- [WHAT THE EXERCISE ASKS]:
Pictures aside, reproduce exactly and only the lines from the one containing "Kamui Kobayashi | Laps: 29 -> 22" through the end of the records.

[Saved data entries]

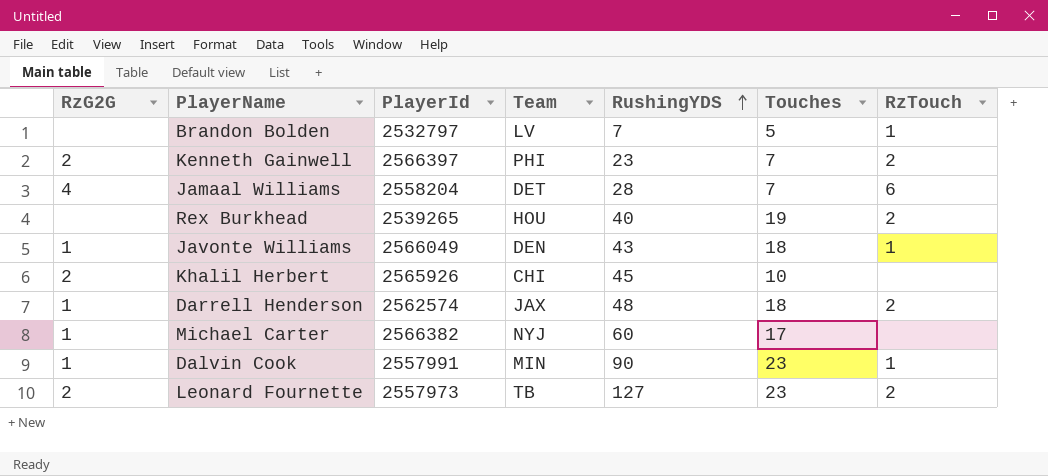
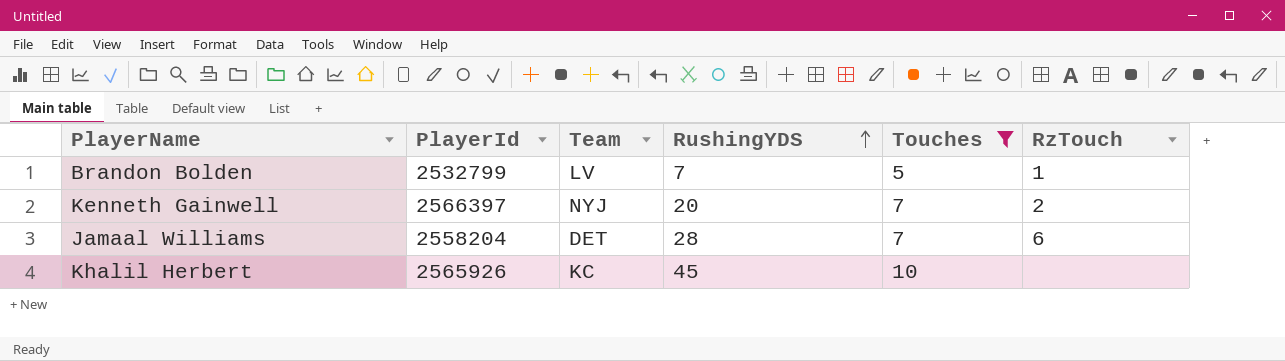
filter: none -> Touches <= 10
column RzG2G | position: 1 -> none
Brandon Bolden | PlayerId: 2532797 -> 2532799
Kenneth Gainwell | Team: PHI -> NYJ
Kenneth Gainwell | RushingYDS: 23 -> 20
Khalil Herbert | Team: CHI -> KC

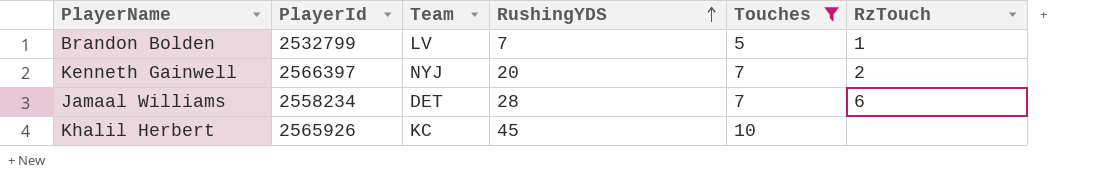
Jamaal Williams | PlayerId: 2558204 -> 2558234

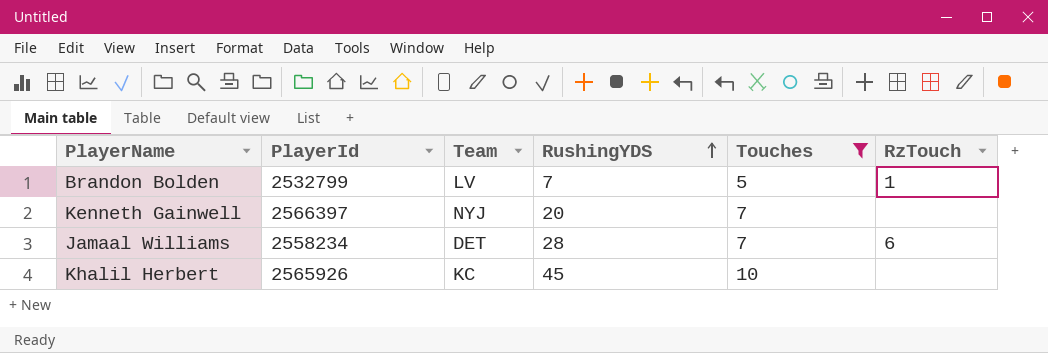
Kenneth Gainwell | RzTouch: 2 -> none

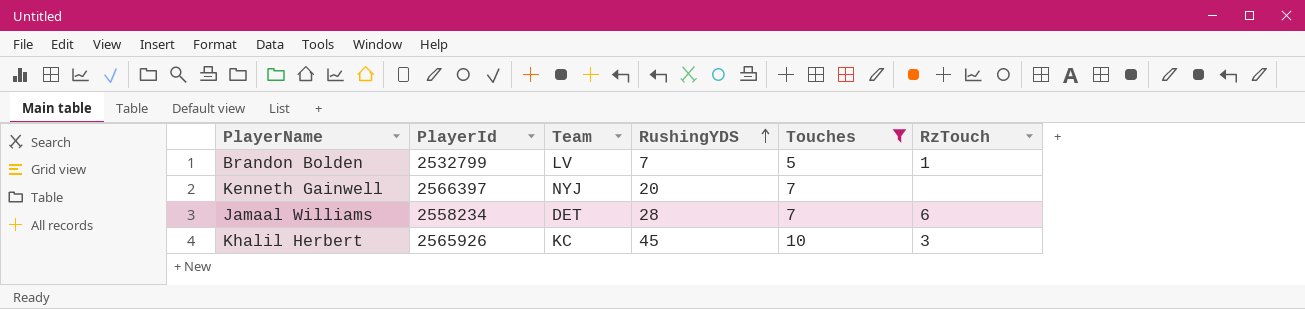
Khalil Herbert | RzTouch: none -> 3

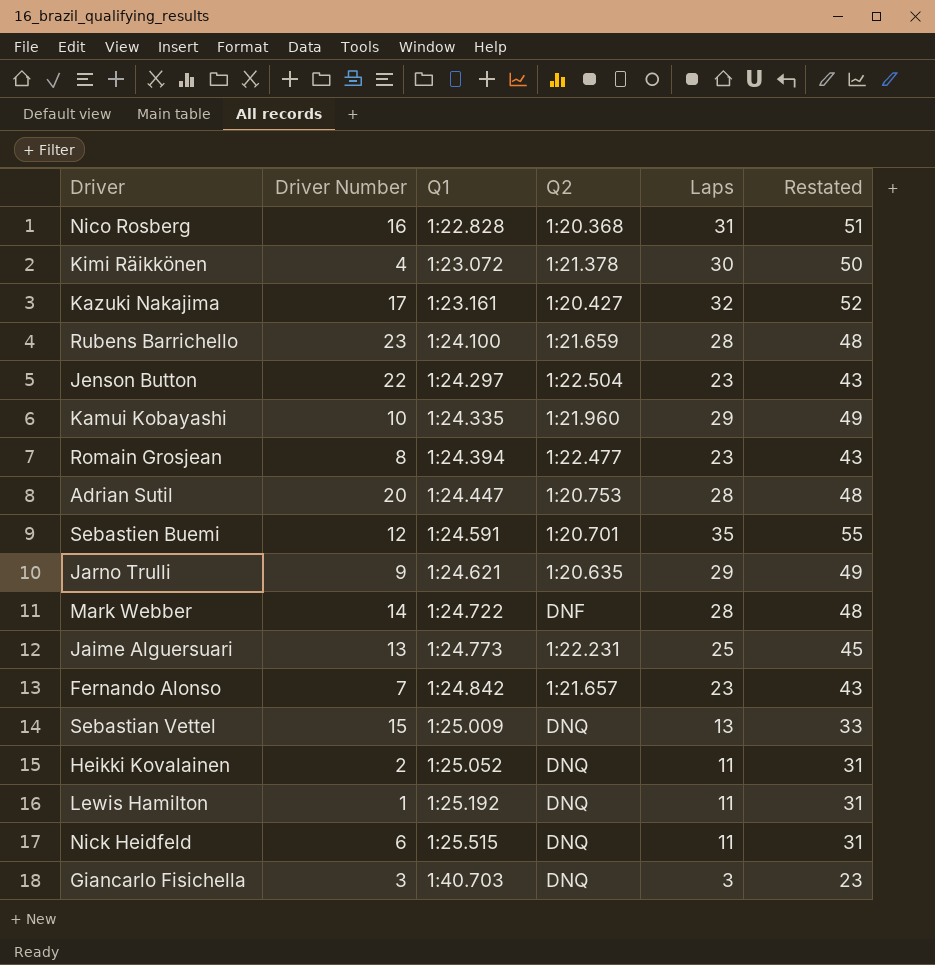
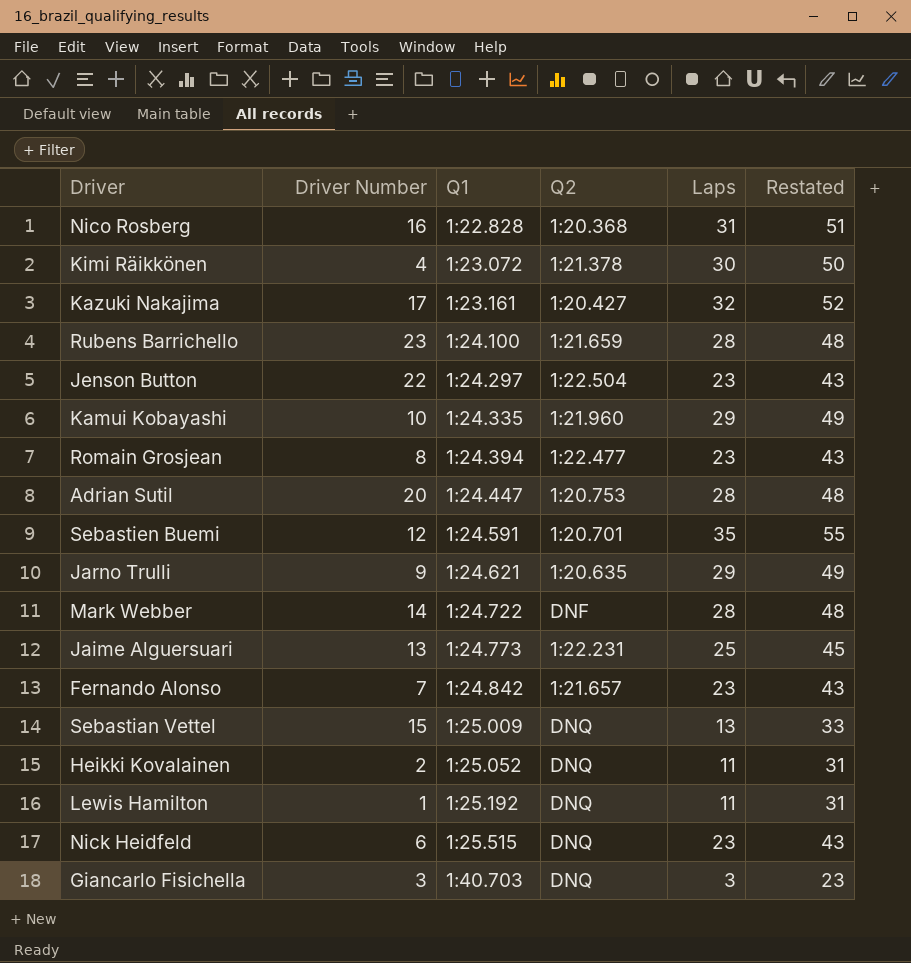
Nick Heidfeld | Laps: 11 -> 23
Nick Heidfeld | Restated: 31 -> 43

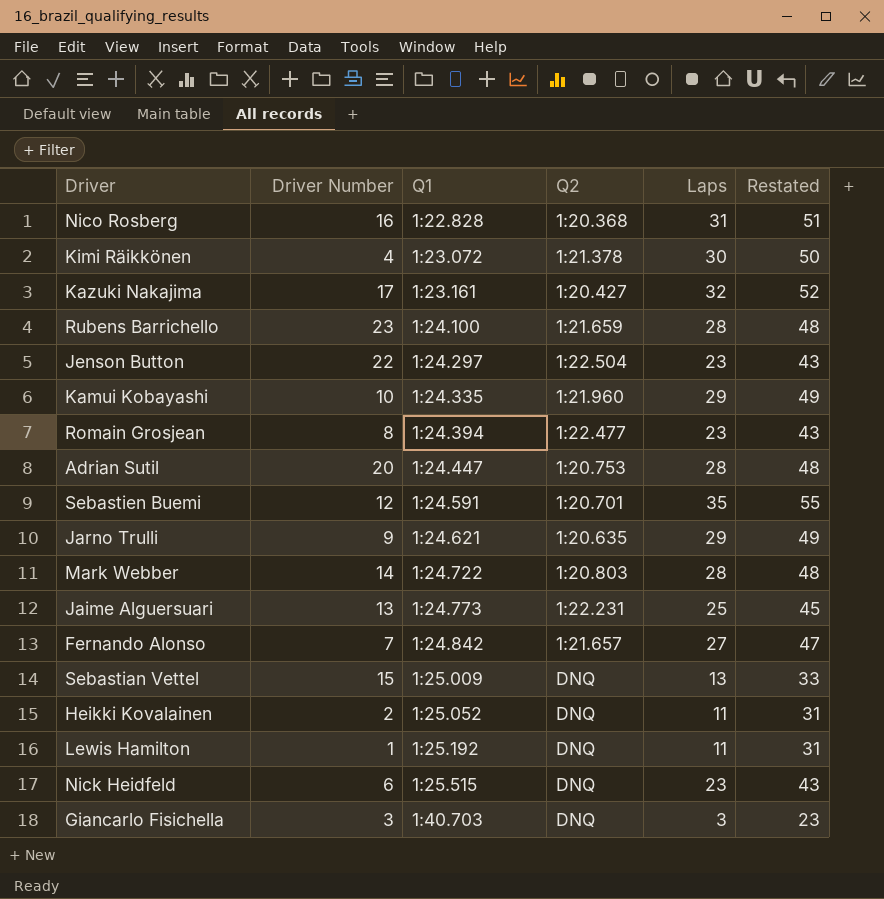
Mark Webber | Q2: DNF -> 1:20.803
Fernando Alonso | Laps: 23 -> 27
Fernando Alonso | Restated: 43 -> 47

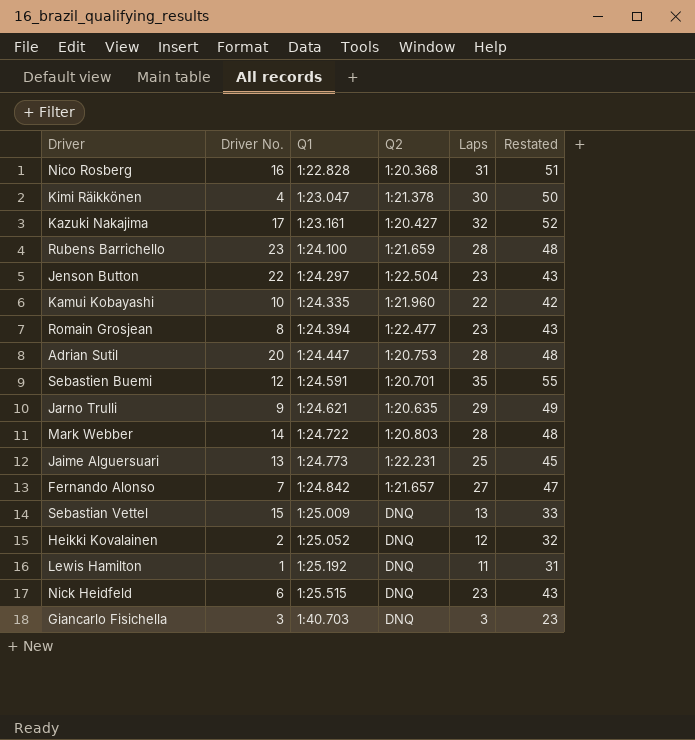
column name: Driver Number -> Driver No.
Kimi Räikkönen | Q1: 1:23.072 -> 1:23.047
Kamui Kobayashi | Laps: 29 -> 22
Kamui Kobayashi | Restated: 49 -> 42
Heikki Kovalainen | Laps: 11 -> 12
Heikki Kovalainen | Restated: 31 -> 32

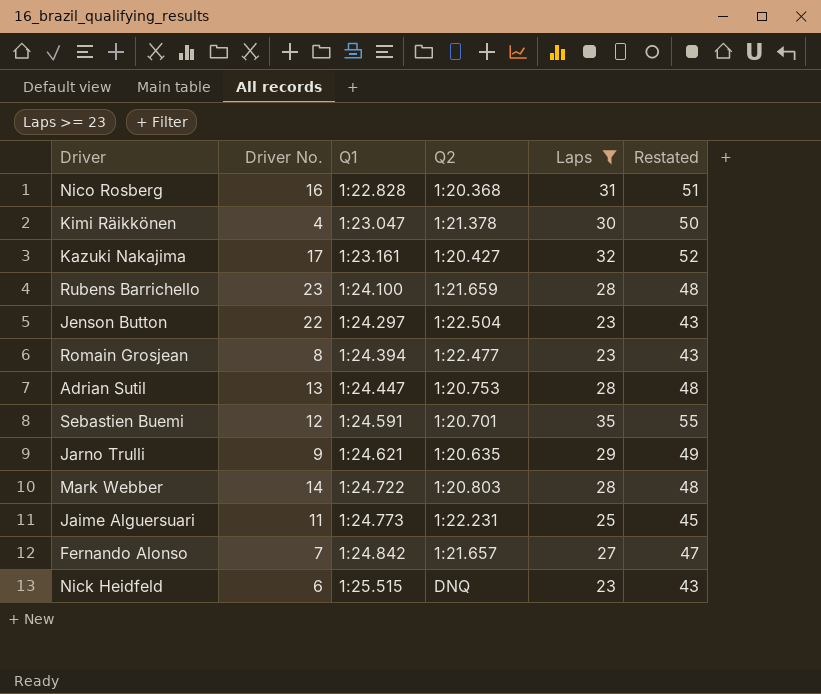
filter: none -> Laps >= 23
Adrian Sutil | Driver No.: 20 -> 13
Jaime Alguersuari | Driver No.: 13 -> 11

- [OUTPUT FOR THIS TASK]:
Kamui Kobayashi | Laps: 29 -> 22
Kamui Kobayashi | Restated: 49 -> 42
Heikki Kovalainen | Laps: 11 -> 12
Heikki Kovalainen | Restated: 31 -> 32

filter: none -> Laps >= 23
Adrian Sutil | Driver No.: 20 -> 13
Jaime Alguersuari | Driver No.: 13 -> 11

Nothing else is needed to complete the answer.